Русская духовная поэзия (сборник) - стр. 2
Вся эта махина русского космоса, русского религиозного и национального сознания встретила ополчившуюся на нее ветреную возлюбленную на Бородинском поле. Любя, встретила. Ведь действительно, Франция была мечтой русского дворянина, соответственно, русского офицера. И вот эта обожаемая Франция двинула полки на Россию, с чаемым призывом к свободе, равенству и братству, с протянутым праздником. Вся Европа побросала оружие перед этим прекрасным праздником. Но – не Россия. Почему?! Шалишь! Равенство равенством, свобода свободой, но не тронь другую, тайную, свободу, не тронь потир чистой литургии своими хмельными устами! Прикрой свои обнаженные перси знаменем своей же революции! Ух, шаромыжники! Оловянные солдатики! Разметал вас по сугробам наш Дедушка Мороз! Взять благодарно чужое – это одно, а подчиниться, встать на колени, отдаться, это – нет! Вот и доказательство пронзительного обострения национального сознания.
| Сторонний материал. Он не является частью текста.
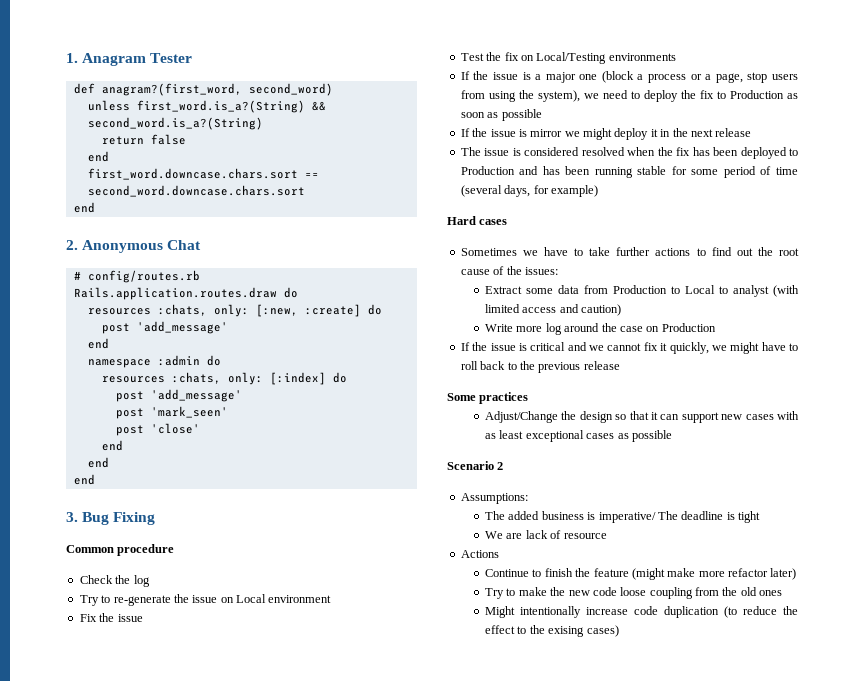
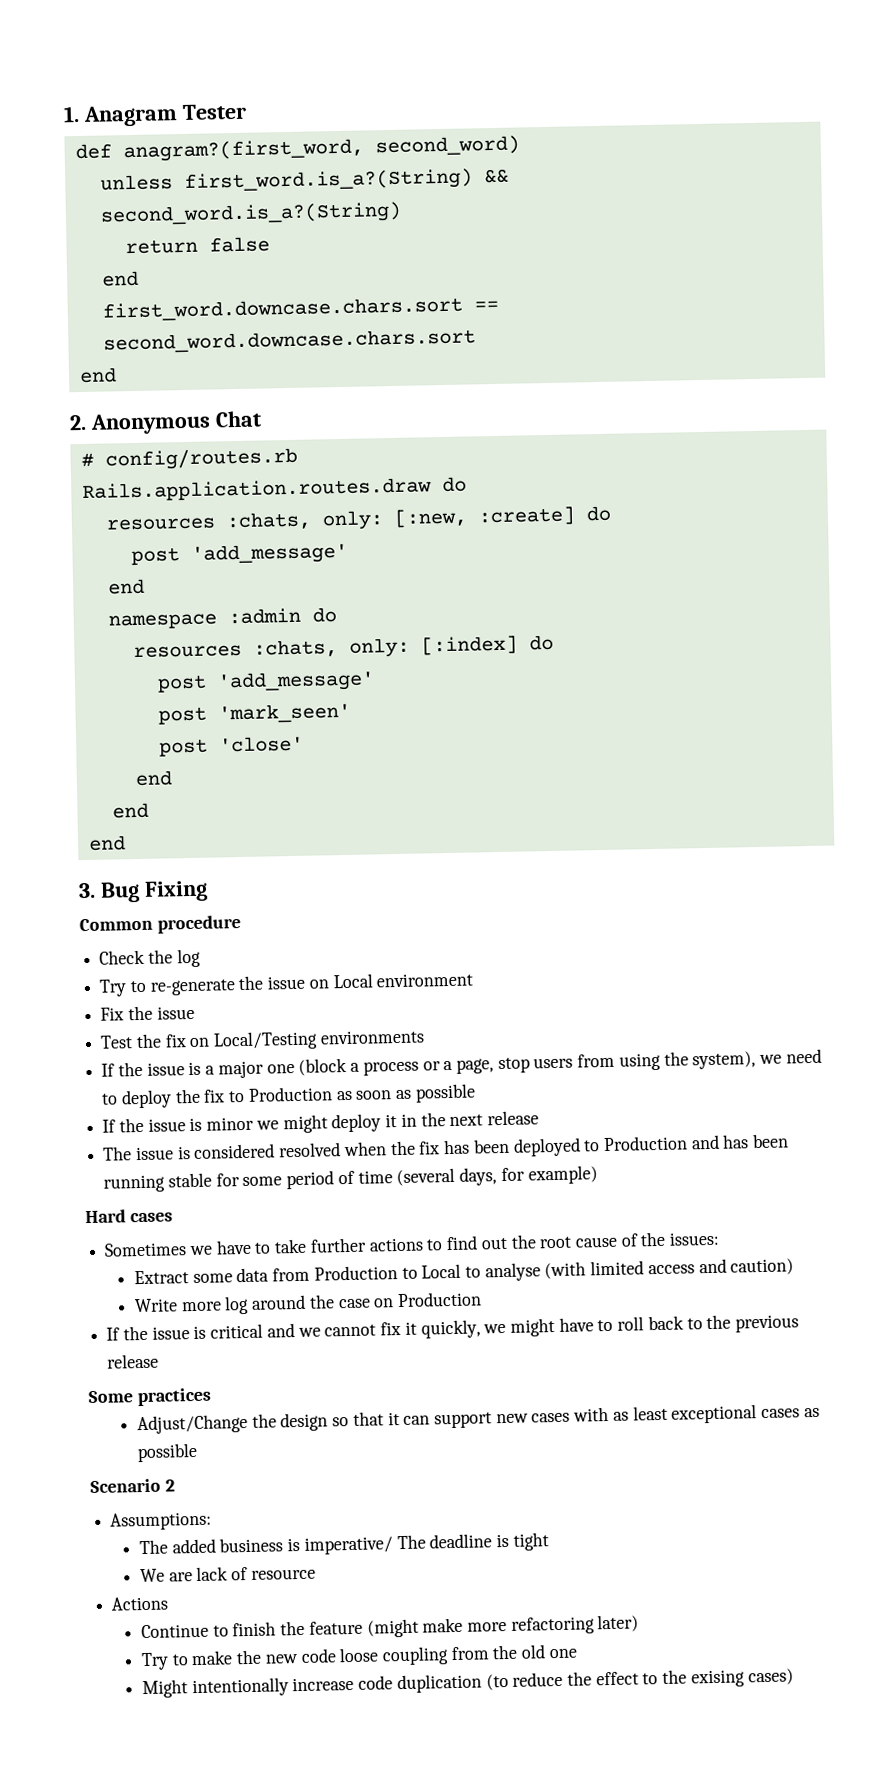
[530,129,563,137] mirror -> [206,1116,255,1131] minor
[733,285,770,297] analyst -> [484,1262,541,1282] analyse
[728,568,769,577] refactor -> [510,1616,595,1635] refactoring
[759,590,783,596] ones -> [548,1648,577,1659] one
Но праздник, хоть и развенчанный, все же не терпит, когда от него отворачиваются, и карает он одиночеством, которое надо выдержать, тогда придет другой вящий праздник. Однако одиночество вовсе не так прекрасно, как принято полагать, и ох как отличается оно от молитвенного келейного уединения. Решили догнать прежний праздник, добежали за ним «бистро» аж до самого Парижа. И – оказались в комическом положении, ведь бежать за праздником – курам на смех. Недаром, по духовному масштабу человек 18 века, князь Михаил Кутузов не советовал идти в Париж. Догонять Наполеона, как обиженную любовницу. Но – побежали.
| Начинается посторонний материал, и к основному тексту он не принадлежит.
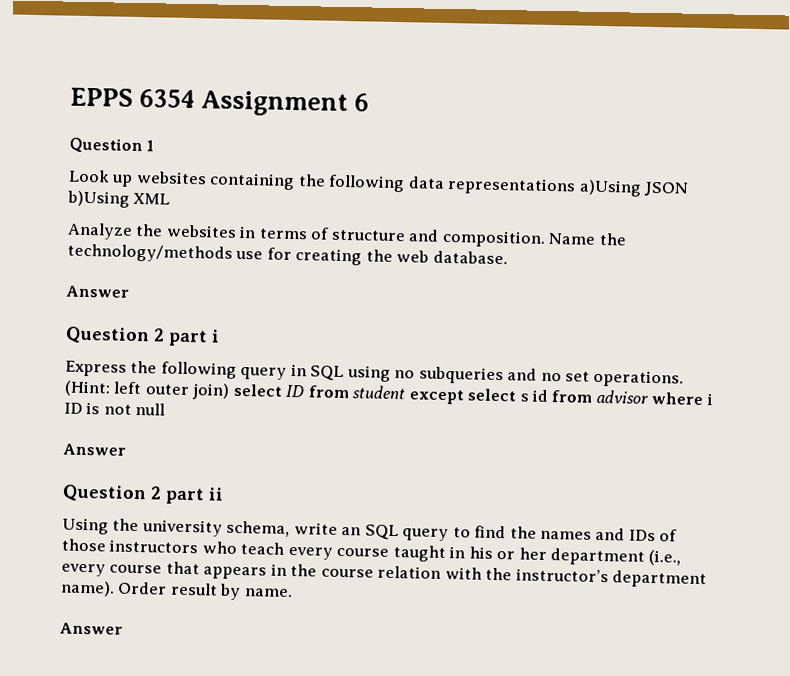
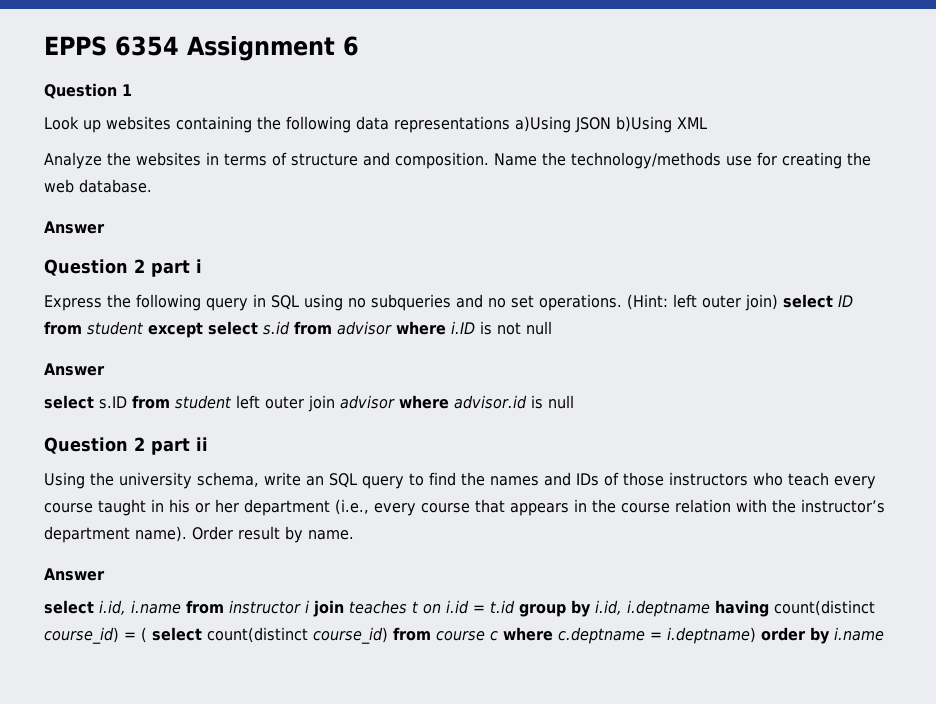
[519,389,550,402] s id -> [263,321,290,335] s.id
[706,393,713,406] [64,402,83,414] i ID -> [451,321,475,334] i.ID
(126, 449) none -> [44,395,574,412] // select s.ID from student left outer join advisor where advisor.id is null
(123, 628) none -> [44,600,875,617] [44,627,884,644] // select i.id, i.name from instructor i join teaches t on i.id = t.id group by i.id, i.deptname having count(distinct course_id) = ( select count(distinct course_id) from course c where c.deptname = i.deptname) order by i.name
Так вот. Одиночество. Да, пришло одиночество. Пушкин, Лермонтов оставили заплаканные жемчужины религиозного одиночества, пустынного созерцания волшебного ангельского неба. Тютчев вместе с планетой летел в это небо с бешеной скоростью, похожей на покой… Некрасов старался разделить страдания – не то чтобы народа, а каждого из народа: хоть что-нибудь да разделить, поделить по-братски, как раньше делили победу, теперь он так делил страдания. И потекла музыка. Дивная церковная музыка. Церковная музыка не только в храме, она в поэзии. Фет. Вечерние огни. Это ласковое мерцающее течение медленно поднесло к XX веку.
Страдания не поделили. Даже страдания не поделили. Русская поэзия ступила на широкую дорогу к Голгофе. У Блока эта дорога пролегала под окном. Но Блок так и не вышел из дома. Точнее, он выходил, чтобы на рассвете с полпути тенью вернуться и писать дома стихи. Однажды он не вышел, кричал-кричал от чудовищной последней боли… Ахматова и Цветаева прихорошились и – пошли, взявшись неприметно за руки. Мандельштам по льду, Пастернак по óпали, Гумилев… Гумилев остановился перекреститься на церковь, и его отвели в сторону, навсегда. Есенин всё распахивал дверь кабака, почему-то постоянно впереди шествия распахивал, навстречу, и – улыбался обиженно и нежно презрительным взглядам, дело в том, что он шел задами, подворотнями, его пускали с черного хода. Маяковский маршировал, хватаясь за сердце. Волошин останавливался перед морем. И пришли. Ахматова сама превратилась в море, в небо, в воздух, мучительно она искала, во что бы еще превратиться, чтобы громче, на всю Вселенную, крикнуть о великой русской трагедии, огромной беде. И ее услышали все эпохи, и аргонавты испуганно оглянулись на ее голос.